Одно сплошное Карузо (сборник) - стр. 29
– Виктор, ты всё же поосторожнее со своей пушкой, – сказал дядя.
– Не заряжено, – процедил сквозь зубы Виктор.
– Положите пистолет, Виктор, – тихо сказала Ната.
Виктор сразу же положил пистолет и встал.
– Мне обещают комнату, – сказал он, не глядя на Нату, – скоро мы уедем отсюда.
– Я не могу больше, не могу больше так жить! – вдруг зарыдала его жена.
– Перестаньте, Анна Захаровна! – надрывно воскликнула тётя. – Прекратите эту вашу вечную тему!
Ната вдруг тоже расплакалась.
– Я-то тут при чём, я разве виновата?!
И, схватив пальтишко, выбежала на мороз.
Закричал Вовик, закуксились наши карапузы, застонали старухи.
– Замолчи, замолчи! – закричал Виктор жене, хотя она уже давно молчала.
– Пойдём-ка, Виктор, выйдем, – встал наш дядя.
Вот так они частенько выходили в коридор и там долго курили, беседовали тихими голосами, потом голоса их становились громче, слышался смех, и они возвращались в комнату. Дядя делал Вовику козу, пытался шутить с Еленой, укладывал нас спать, мыл вместе с тётей тарелки, что-то успокоительно бубнил.
Утром он, как всегда, появлялся из-за ширмы – подъём, манная каша! – и вдруг застывал в каком-то растерянном оцепенении, растерянно пощипывал голую кожу. Об упражнениях с утюгами он уже забыл.
Так проходили дни за днями и месяцы за месяцами, и снова пришла весна. Лужи и грязный снег, зелёное небо; девочки в классе вдруг оказались гораздо взрослее нас, мальчишек.
Однажды вечером я сидел на заборе, наблюдая за флюгерами, бестолково крутящимися под порывистым ветром, за грачами, за одноклассницей Лялей Пинько с её ухажёром-дылдой, сладко страдая.
Вдруг я увидел на другой стороне улицы нашего дядю. Он стоял, засунув руки в карманы шинели, и глядел на освещённые окна нашей комнаты, где за драным тюлем двигались тени домочадцев. Он долго стоял неподвижно, потом сделал два шага к дому, вдруг резко левое плечо кругом и зашагал куда-то в сторону заката.
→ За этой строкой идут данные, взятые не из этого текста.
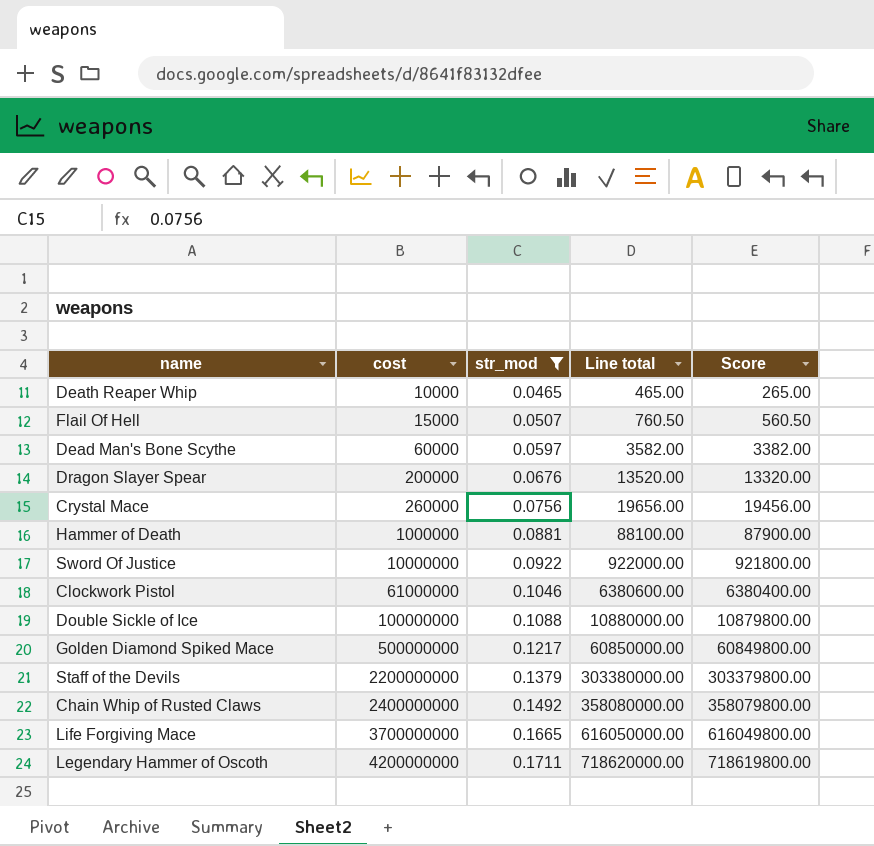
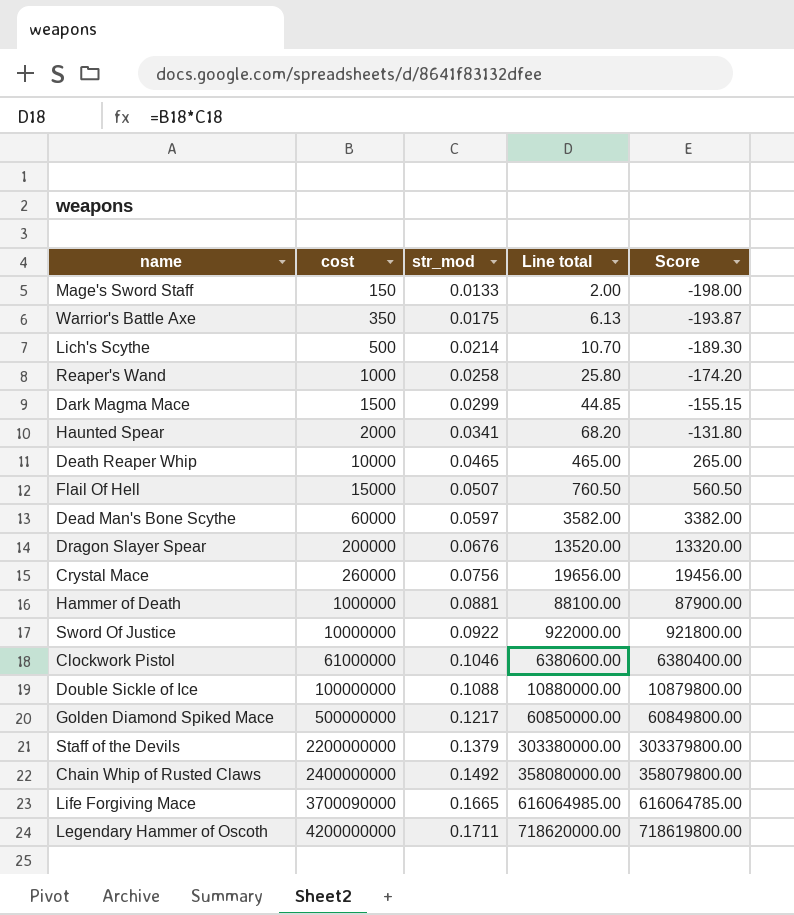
filter: str_mod >= 0.0465 -> none
Life Forgiving Mace | cost: 3700000000 -> 3700090000
Life Forgiving Mace | Line total: 616050000.00 -> 616064985.00
Life Forgiving Mace | Score: 616049800.00 -> 616064785.00

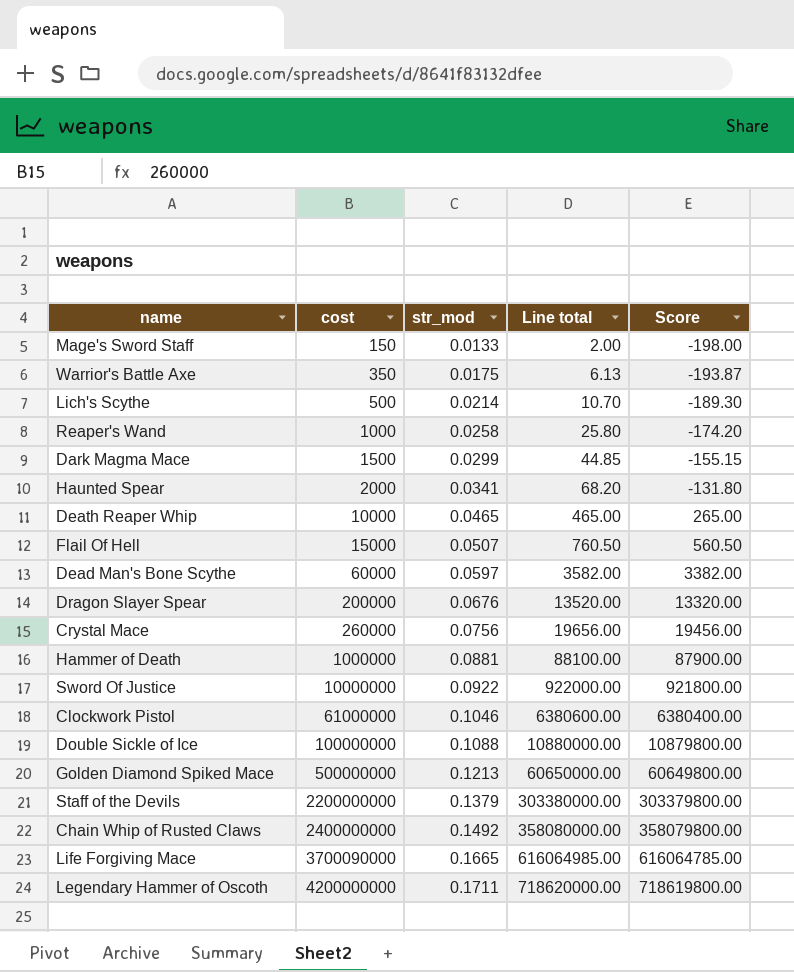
Golden Diamond Spiked Mace | str_mod: 0.1217 -> 0.1213
Golden Diamond Spiked Mace | Line total: 60850000.00 -> 60650000.00
Golden Diamond Spiked Mace | Score: 60849800.00 -> 60649800.00

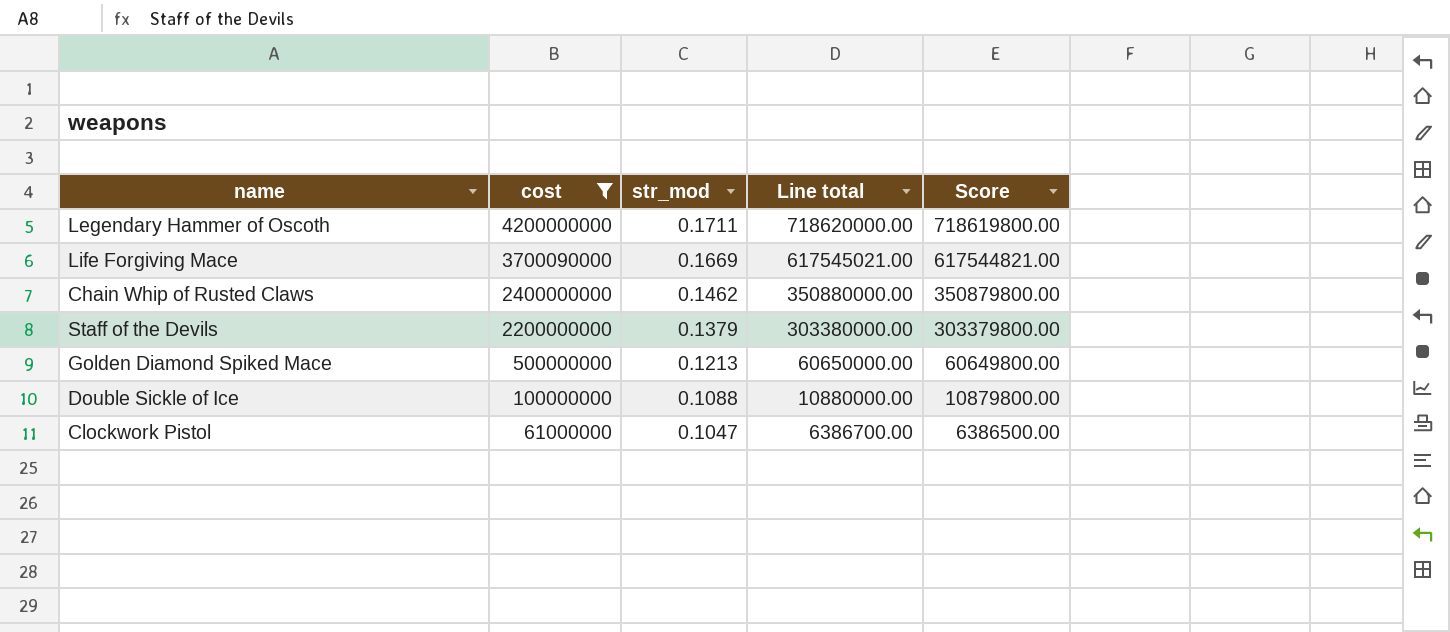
filter: none -> cost >= 61000000
row order: cost ascending -> cost descending
Life Forgiving Mace | str_mod: 0.1665 -> 0.1669
Life Forgiving Mace | Line total: 616064985.00 -> 617545021.00
Life Forgiving Mace | Score: 616064785.00 -> 617544821.00
Chain Whip of Rusted Claws | str_mod: 0.1492 -> 0.1462
Chain Whip of Rusted Claws | Line total: 358080000.00 -> 350880000.00
Chain Whip of Rusted Claws | Score: 358079800.00 -> 350879800.00
Clockwork Pistol | str_mod: 0.1046 -> 0.1047
Clockwork Pistol | Line total: 6380600.00 -> 6386700.00
Clockwork Pistol | Score: 6380400.00 -> 6386500.00

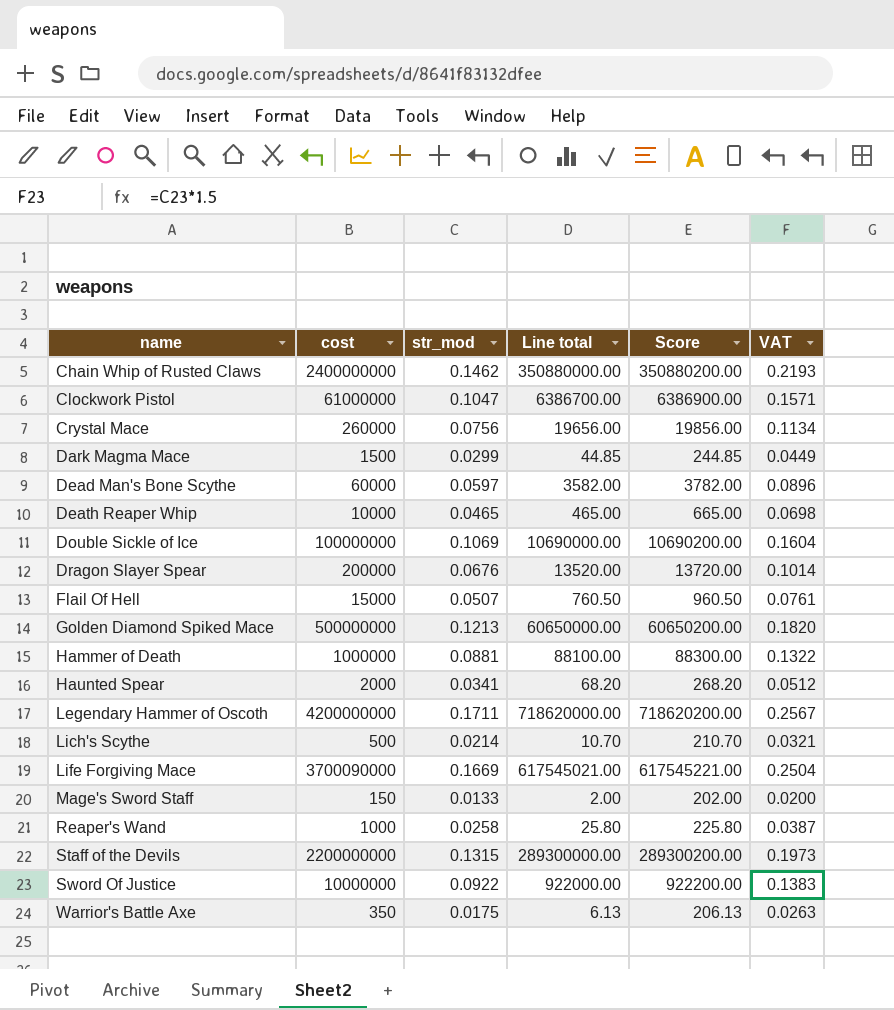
filter: cost >= 61000000 -> none
row order: cost descending -> name ascending
column Score | formula: [Line total] - 200 -> [Line total] + 200
column VAT | formula: none -> [str_mod] * 1.5
Double Sickle of Ice | str_mod: 0.1088 -> 0.1069
Double Sickle of Ice | Line total: 10880000.00 -> 10690000.00
Staff of the Devils | str_mod: 0.1379 -> 0.1315
Staff of the Devils | Line total: 303380000.00 -> 289300000.00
Он шёл долго, и я с замиранием сердца шёл за ним, уже почти догадываясь, уже почти точно зная, куда он идёт.
С трудом открыв заваленную мокрым снегом калитку, дядя пошёл по аллеям безлюдного парка культуры к выставке Военно-Морского Флота.
Мина была покрыта шапкой, и на стволе орудия лежала полоска ноздреватого талого снега, а рядом с орудием по-прежнему стоял снаряд ростом уже с меня. Должно быть, сильно я подрос за зиму.
Дядя деловито очистил ствол, открыл затвор, крякнув, поднял снаряд и зарядил пушку. Потом он сел в седло наводчика, повернул какие-то рычаги, покрутил какие-то колёса, и трёхсотшестимиллиметровка вдруг с тихим скрипом начала вращаться, ствол её полез вверх, в звёздное небо.